Ancien diacre, initié au mysticisme féminin par la quiétiste française Madame Guyon et ami de la pionnière féministe française Flora Tristan (la grand-mère du peintre impressionniste français Paul Gauguin), Alphonse Louis Constant était un ardent partisan du culte marial chrétien, et un militant pour les politiques féministes socialistes. , jusqu’à ce qu’il commence à s’intéresser plus profondément à l’ésotérisme et commence à se faire appeler par le pseudonyme Lévi. Il fut en effet à l’origine de la renaissance magique qui marqua la seconde moitié du XIXe siècle et les premières décennies du XXe siècle, popularisant dans le « Discours Préliminaire » du Dogme et Rituel de la Haute Magie le nom occultisme ( occultisme ).). En fait, le mot circulait déjà, comme en témoigne son inclusion dans le Dictionnaire de Mots Nouveaux du français Jean-Baptiste Richard de Randonvilliers, publié en 1842, avec le sens de « système caché, de dissimulation ». , Mais il est indéniable que Lévi lui a donné le sens contemporain d' »ésotérisme occidental du XIXe siècle », un mouvement conçu dans le contexte néo-martiniste qui a vu des occultistes comme l’hispano-français Gérard Encausse (Papus) et des ordres comme le nouveau La Théosophie Blavatskienne et l’ Ordre Hermétique fleurissent. de l’Aube Dorée ( Ordre Hermétique de l’Aube Dorée)). Il faut ajouter que l’occultiste anglais Arthur Edward Waite, qui appartenait quelque temps à cet ordre, fut le grand traducteur et diffuseur des livres de Lévi en langue anglaise.
L’un des occultistes de cette période était l’écrivain français Stanislas de Guaïta (décédé à l’âge de 36 ans). Auteur d’ouvrages tels que Le Temple de Satan , à partir de 1891, et La Clef de la Magie Noire , à partir de 1897, il récupère l’idée du pentagramme satanique chez Lévi et s’y superpose pour la première fois une fois – dans La Clef de la Magie Noire – le dessin d’une tête de bouc, dans une figuration graphique qui a survécu jusqu’à nos jours, en de multiples manifestations.

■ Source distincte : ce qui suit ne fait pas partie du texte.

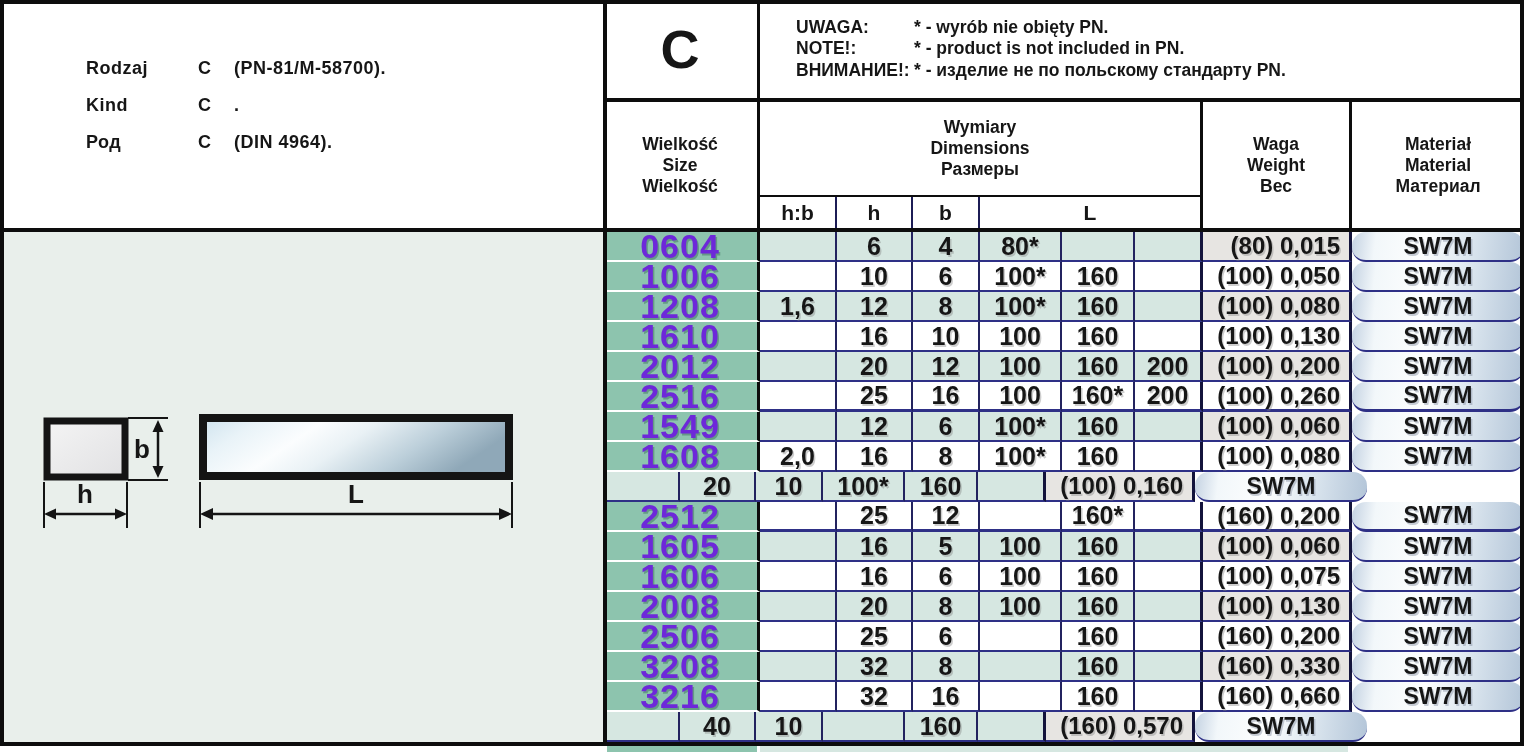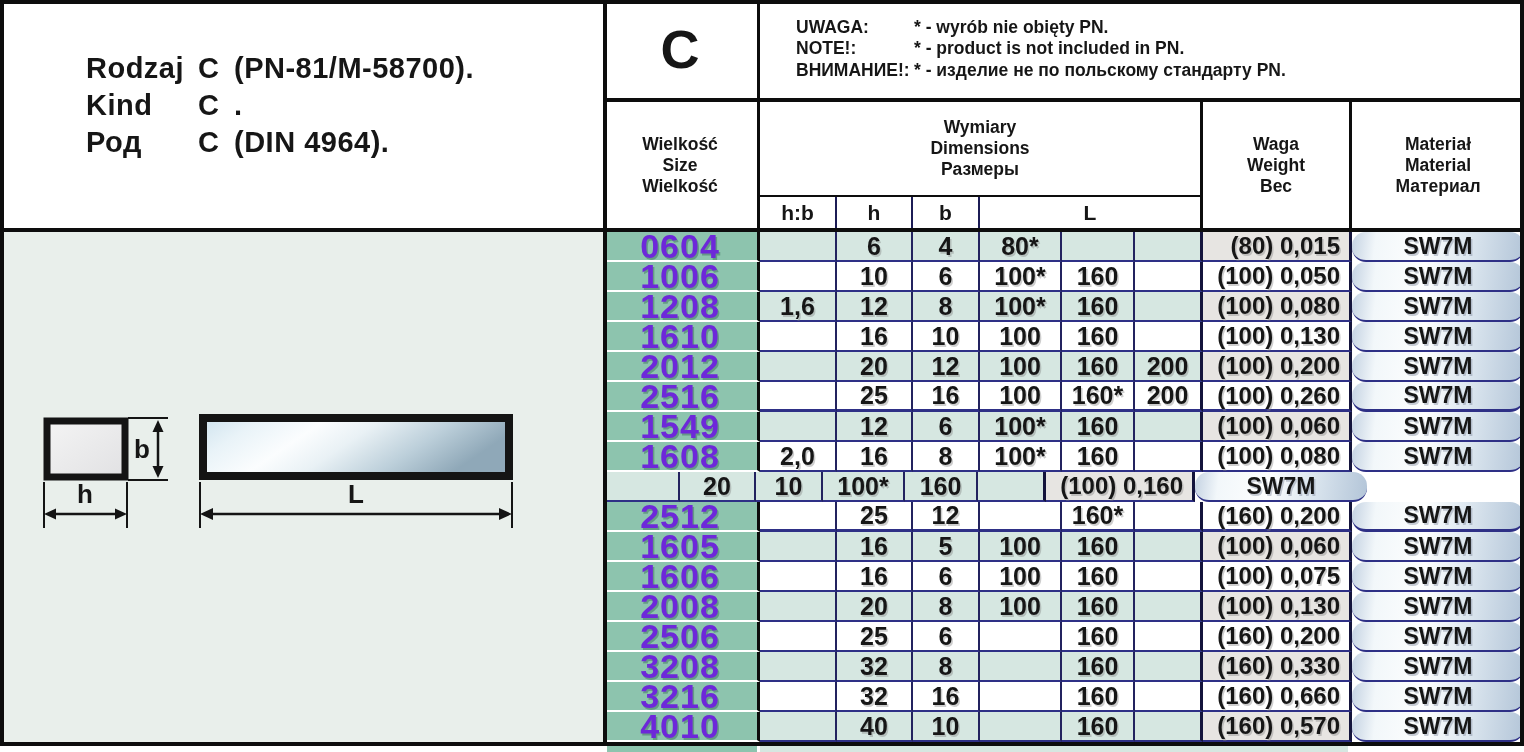--- a/index.html
+++ b/index.html
@@ -19,7 +19,7 @@
 
   
   .panel-top-left{position:absolute;left:0;top:0;width:603px;height:228px;background:#ffffff;}
-  .kind-block{position:absolute;left:86px;top:50px;font-size:29px;line-height:37px;letter-spacing:.5px;}
+  .kind-block{position:absolute;left:86px;top:50px;font-size:18px;line-height:37px;letter-spacing:.5px;}
   .kind-row{display:grid;grid-template-columns:112px 36px auto;}
   .panel-bottom-left{position:absolute;left:0;top:232px;width:603px;height:510px;background:var(--panel_bg,#e9efeb);}
 

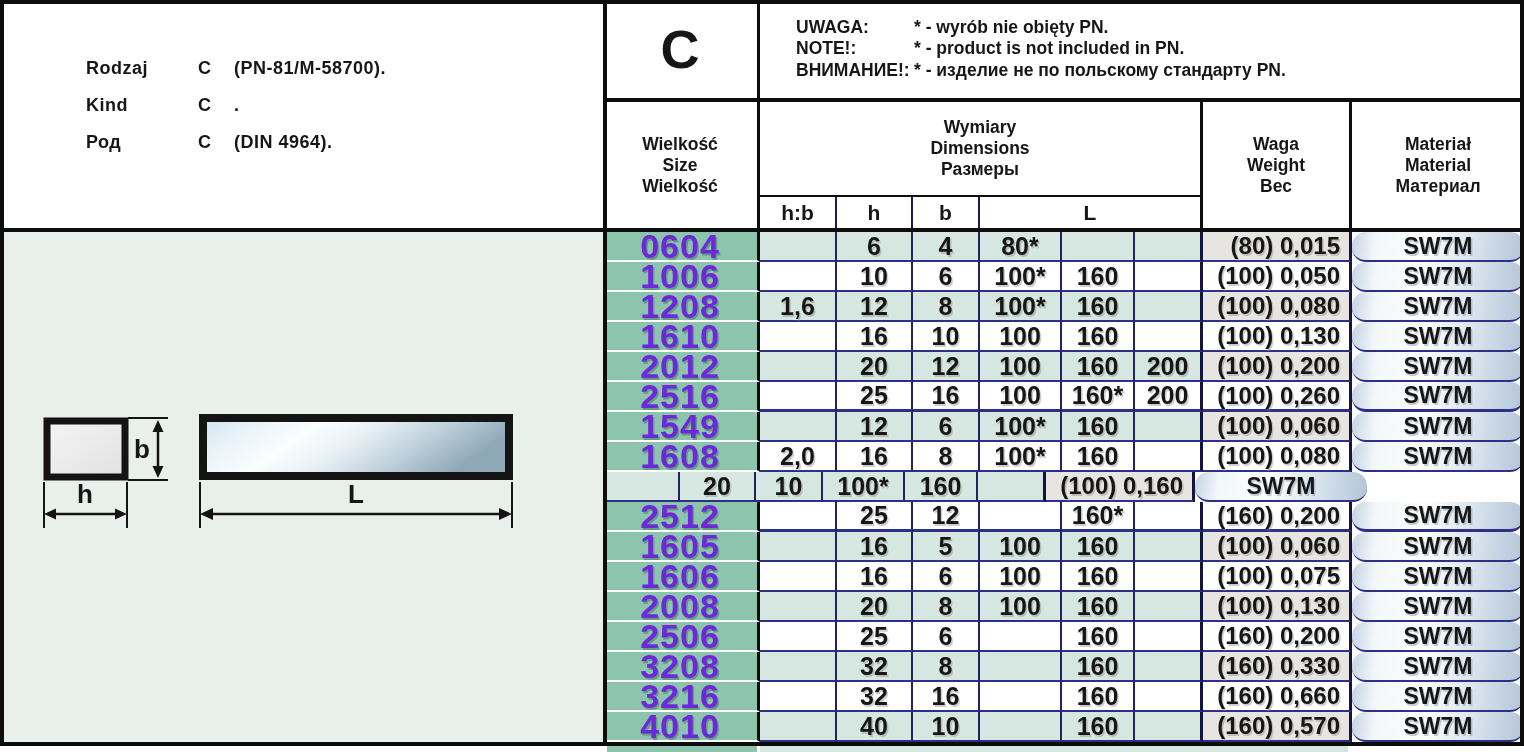--- a/index.html
+++ b/index.html
@@ -374,7 +374,6 @@
         <div class="td c-material">SW7M</div>
       </div>
       <div class="trow stripe">
-        <div class="td c-size">4010</div>
         <div class="td c-hb"></div>
         <div class="td c-h">40</div>
         <div class="td c-b">10</div>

Ce secret syncrétique est redevable à l’esprit romantique de l’époque, mais bien qu’il ait été conçu par Guaïta, on peut se demander si le dessin a été réalisé par son secrétaire, l’occultiste et franc-maçon suisse Oswald Wirth, également créateur d’un nouveau jeu de tarot inspiré du de Marseille. En 1911, dans le volume Le Compagnon , deuxième tome de son triptyque La Franc-Maçonnerie Rendue Intelligible à ses Adeptes , Wirth présente une version graphiquement fidèle, mais aussi plus caricaturale, de le pentagramme satanique de Guaïta. La notion du pentagramme « inversé » comme symbole de Satan s’était solidifiée.
Ainsi, les interprétations du symbole pentagrammatique doivent également tenir compte de cette signification probable (toujours à la lumière du contexte dans lequel le symbole apparaît), mais, bien sûr, uniquement pour les iconographies postérieures à 1856.